» Task details
The entries below must be reproduced exactly; their pictures are not part of the copy.

---- Recorded data

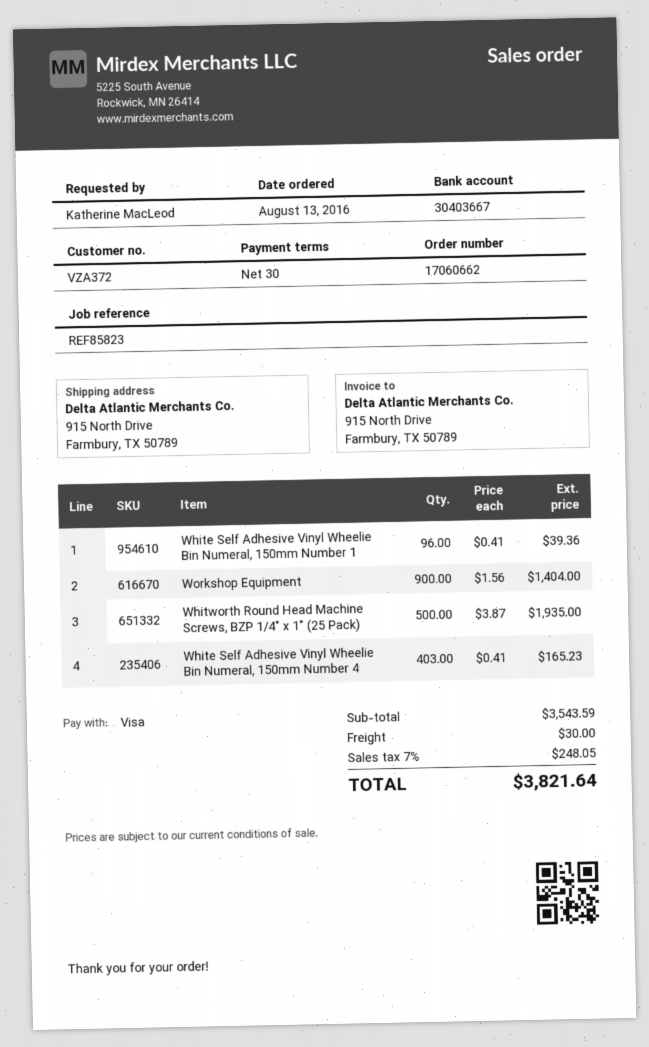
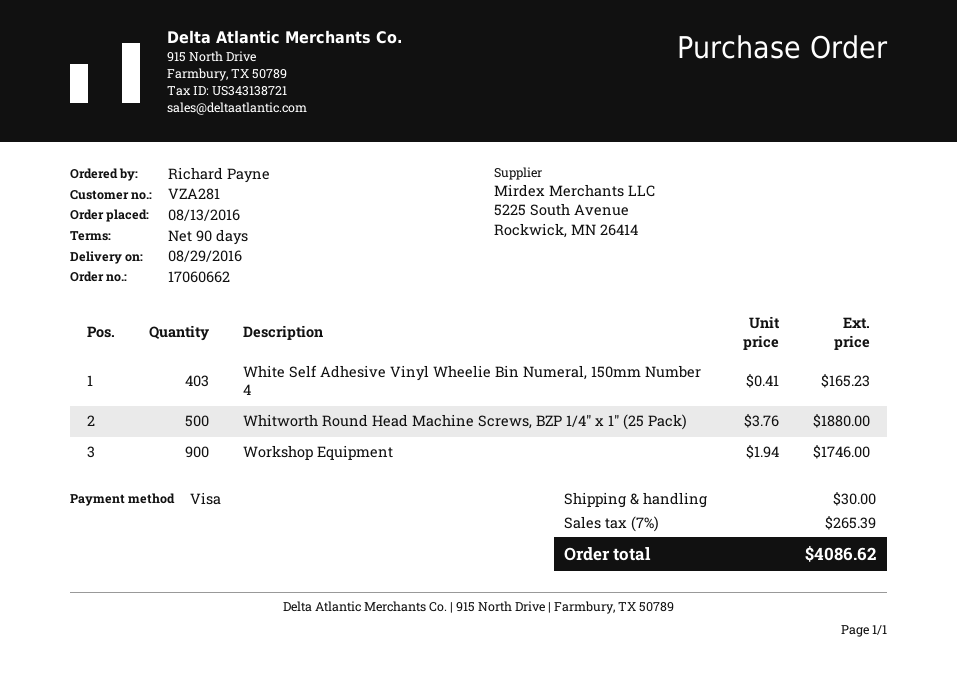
payment terms: 30 days -> 90 days
customer number: VZA372 -> VZA281
ordered by: Katherine MacLeod -> Richard Payne
White Self Adhesive Vinyl Wheelie Bin Numeral, 150mm Number 1: 96 x 0.41 = 39.36 -> none
Workshop Equipment: 900 x 1.56 = 1404.00 -> 900 x 1.94 = 1746.00
Whitworth Round Head Machine Screws, BZP 1/4″ x 1″ (25 Pack): 500 x 3.87 = 1935.00 -> 500 x 3.76 = 1880.00
tax: 7% = 248.05 -> 7% = 265.39
total: 3821.64 -> 4086.62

--------

» Solution for this exercise
payment terms: 30 days -> 90 days
customer number: VZA372 -> VZA281
ordered by: Katherine MacLeod -> Richard Payne
White Self Adhesive Vinyl Wheelie Bin Numeral, 150mm Number 1: 96 x 0.41 = 39.36 -> none
Workshop Equipment: 900 x 1.56 = 1404.00 -> 900 x 1.94 = 1746.00
Whitworth Round Head Machine Screws, BZP 1/4″ x 1″ (25 Pack): 500 x 3.87 = 1935.00 -> 500 x 3.76 = 1880.00
tax: 7% = 248.05 -> 7% = 265.39
total: 3821.64 -> 4086.62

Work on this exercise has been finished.